In the instant case, the Rule 1100 motions court judge decided that due diligence had been undertaken by the Commonwealth when he noted that the record indicated that both the trial judge and the detective were ill. The Commonwealth's second extension petition contended only that an extension was necessary because the Commonwealth's witness, the detective, was ill. Clearly, the Commonwealth did not prove that it had acted with due diligence. Their petition and the record states no more than a bald assertion that the detective was ill. This assertion is clearly insufficient. To hold otherwise would lessen the Commonwealth's burden to an insignificant level similar to that found in form petitions. Commonwealth v. Ehredt, 485 Pa. 191, 401 A.2d 358 (1979).

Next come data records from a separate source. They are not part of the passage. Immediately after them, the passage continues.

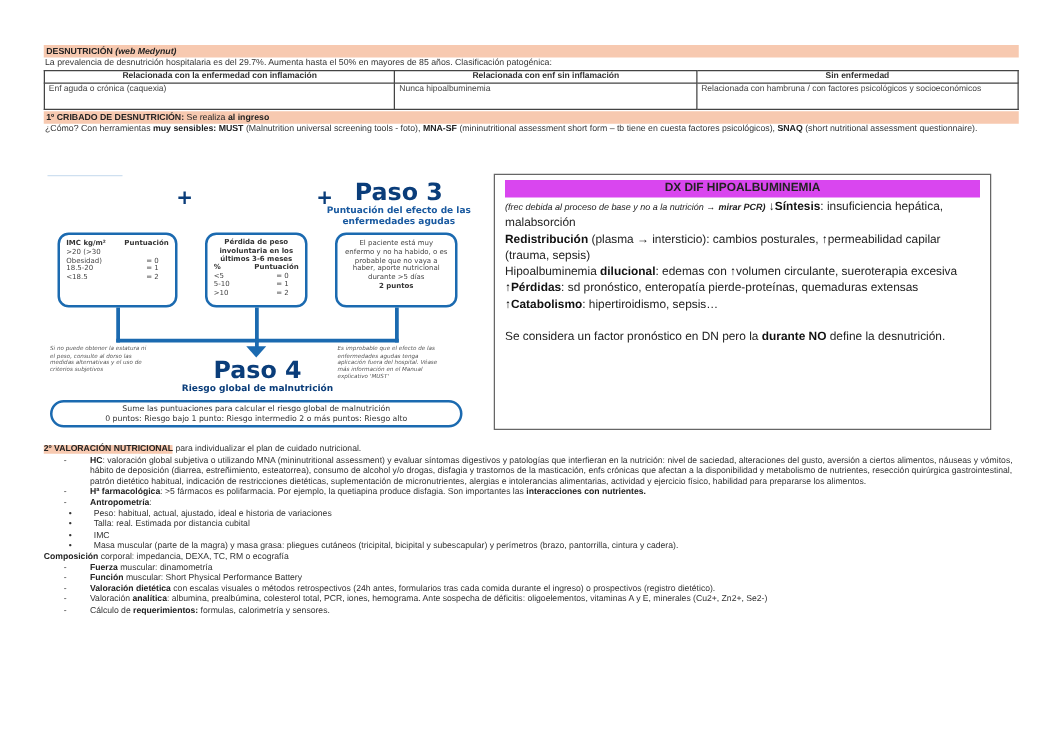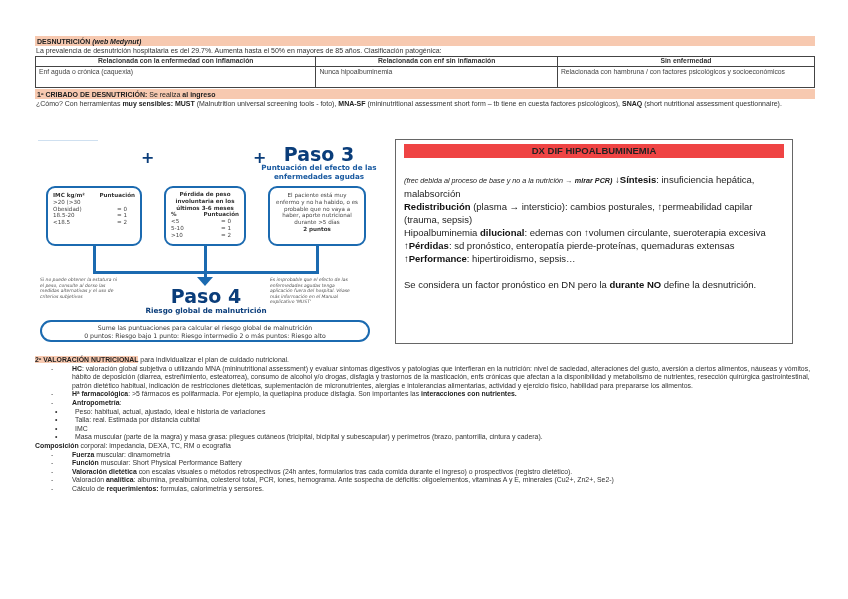--- a/index.html
+++ b/index.html
@@ -31,7 +31,7 @@
 
   
   .dx { position: absolute; left: 395px; top: 139px; width: 398px; height: 205px; border: 1px solid #666; padding: 4px 8px; font-size: 9.5px; line-height: 13px; color: #222; }
-  .dx .dxtitle { background: #ef4444; text-align: center; font-weight: bold; font-size: 9.5px; height: 14px; line-height: 14px; margin-bottom: 15px; }
+  .dx .dxtitle { background: #d946ef; text-align: center; font-weight: bold; font-size: 9.5px; height: 14px; line-height: 14px; margin-bottom: 1px; }
   .dx .small { font-size: 7.2px; font-style: italic; }
   .dx b { color: #111; }
 

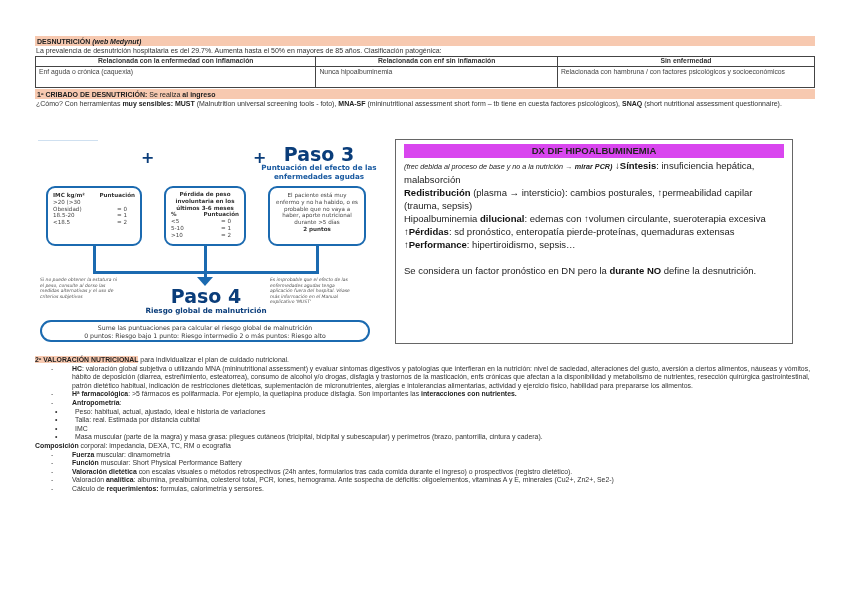--- a/index.html
+++ b/index.html
@@ -176,7 +176,7 @@
     <b>↑</b><b>Pérdidas</b><span>: sd pronóstico, enteropatía pierde-proteínas, quemaduras extensas</span>
   </div>
   <div>
-    <b>↑</b><b>Performance</b><span>: hipertiroidismo, sepsis…</span>
+    <b>↑</b><b>Catabolismo</b><span>: hipertiroidismo, sepsis…</span>
   </div>
   <div style="margin-top:13px">
     <span>Se considera un factor pronóstico en DN pero la </span><b>durante NO</b><span> define la desnutrición.</span>

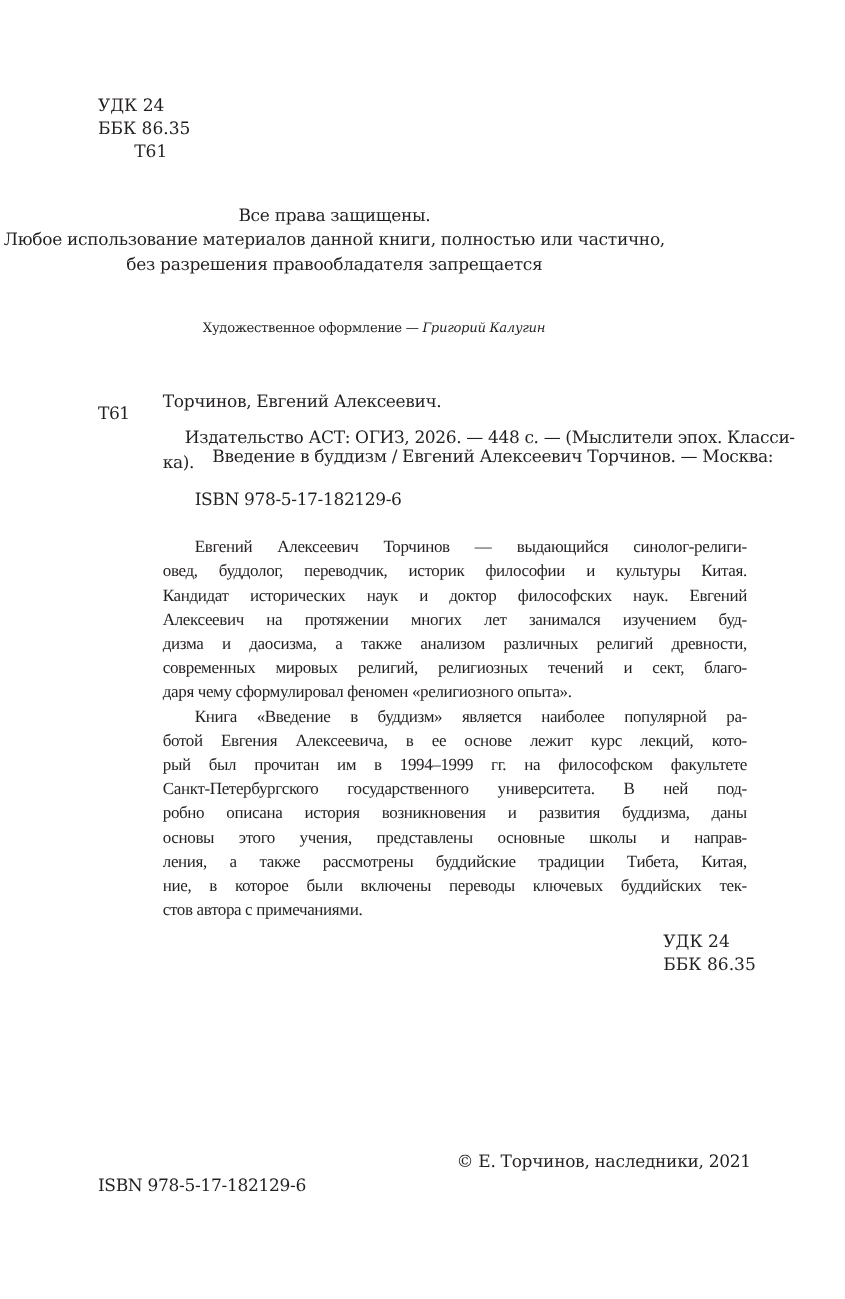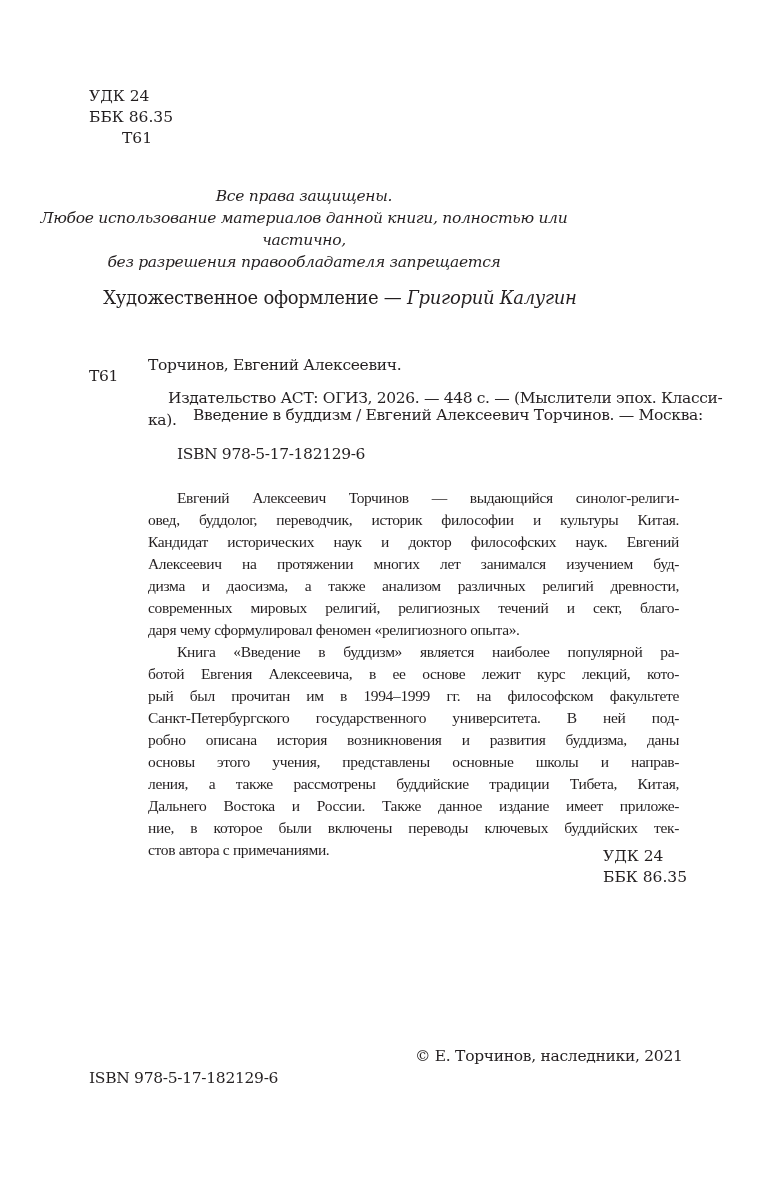--- a/index.html
+++ b/index.html
@@ -26,7 +26,7 @@
     
     #rights {
       left: 0; width: 608px; top: 185px;
-      text-align: center; font-style: italic; font-size: 15.5px; line-height: 22px;
+      text-align: center; font-size: 15.5px; line-height: 22px;
       letter-spacing: -0.3px;
     }
 

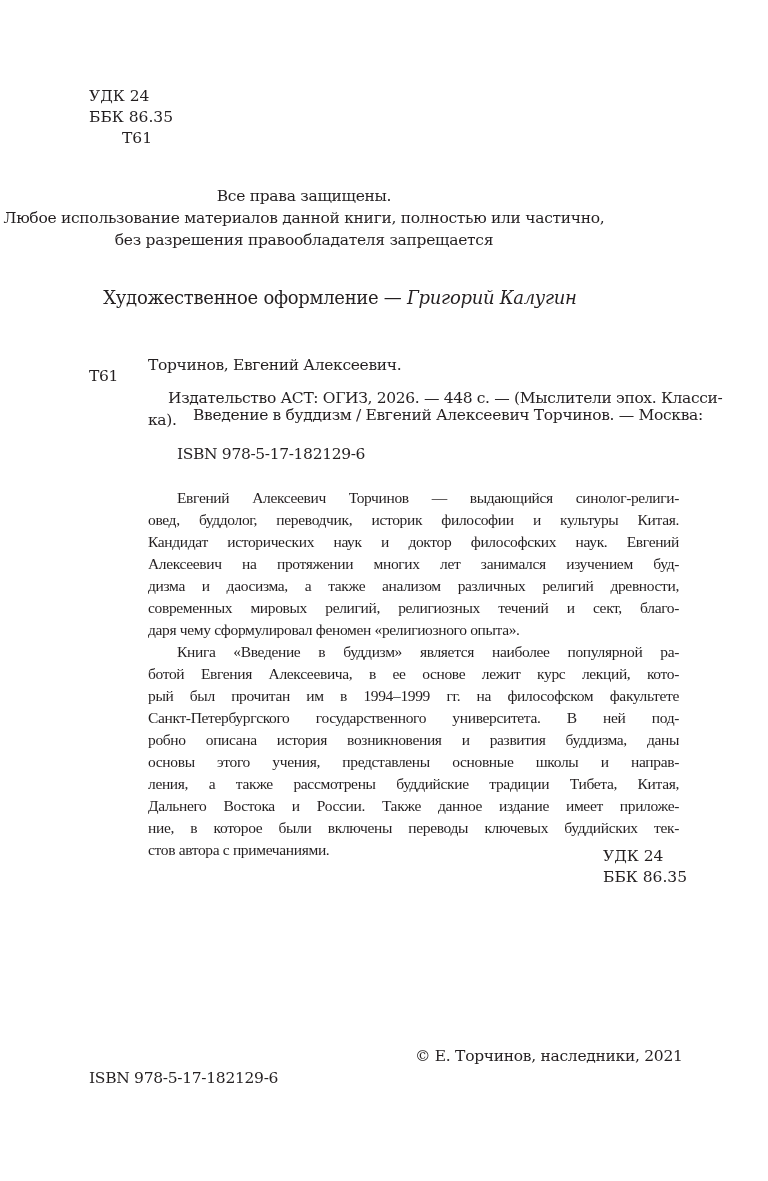--- a/index.html
+++ b/index.html
@@ -32,7 +32,7 @@
 
     #design {
       left: 0; width: 680px; top: 287px;
-      text-align: center; font-size: 18px; line-height: 22px;
+      text-align: center; font-size: 12px; line-height: 22px;
       letter-spacing: -0.3px;
     }
     #design .name { font-style: italic; }

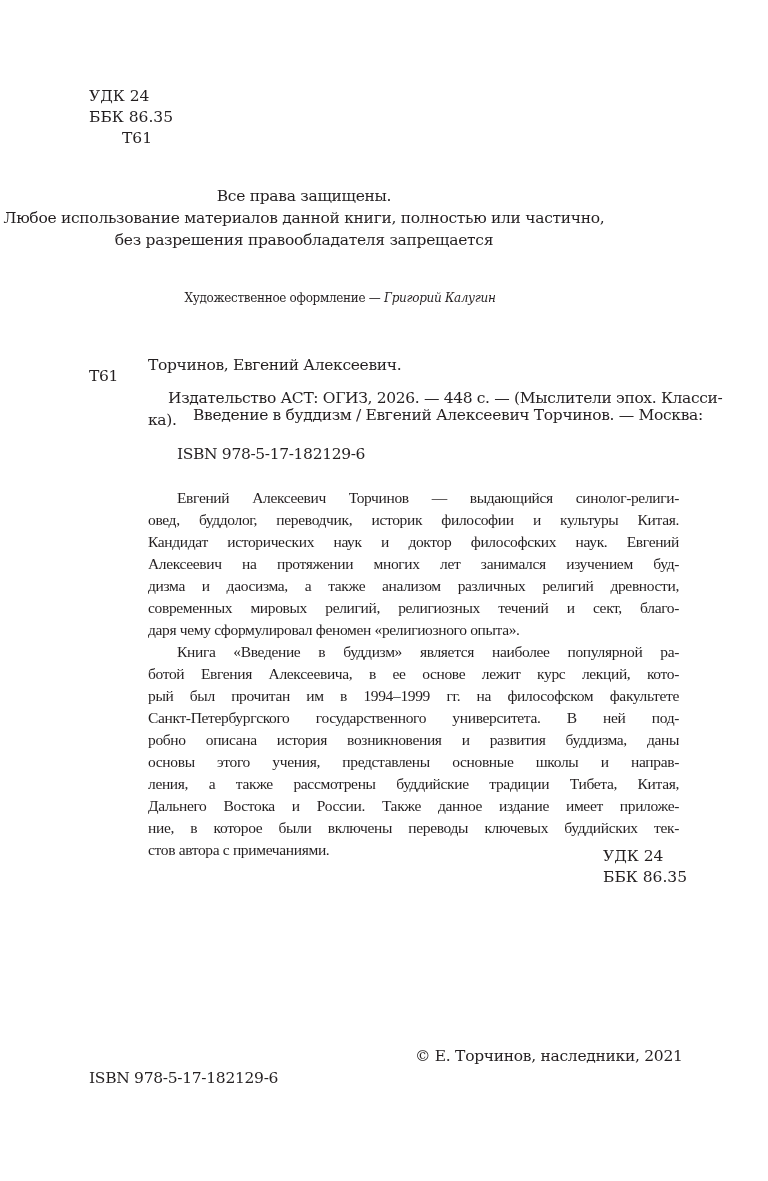--- a/index.html
+++ b/index.html
@@ -101,7 +101,6 @@
     <span class="ln">робно описана история возникновения и развития буддизма, даны</span>
     <span class="ln">основы этого учения, представлены основные школы и направ-</span>
     <span class="ln">ления, а также рассмотрены буддийские традиции Тибета, Китая,</span>
-    <span class="ln">Дальнего Востока и России. Также данное издание имеет приложе-</span>
     <span class="ln">ние, в которое были включены переводы ключевых буддийских тек-</span>
     <span class="ln last">стов автора с примечаниями.</span>
   </div>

Thus, the analysis we presented in Commonwealth v. Postell, supra, is not applicable herein. I would not hold that the Commonwealth has proven due diligence, based upon facts contained in the record, which were noted by the trial court, except under the very limited circumstance where the delay was clearly and exclusively caused by the administration of the judicial system and the Commonwealth's petition claims that the extension is required because of those judicial delays.
[ 290 Pa. Super. Page 518]
I agree with the members of majority where they opine that the trial court improperly granted the Commonwealth's June 21, 1979 petition for an extension. Therefore, Delpiano was brought to trial in violation of Rule 1100 and accordingly must be discharged.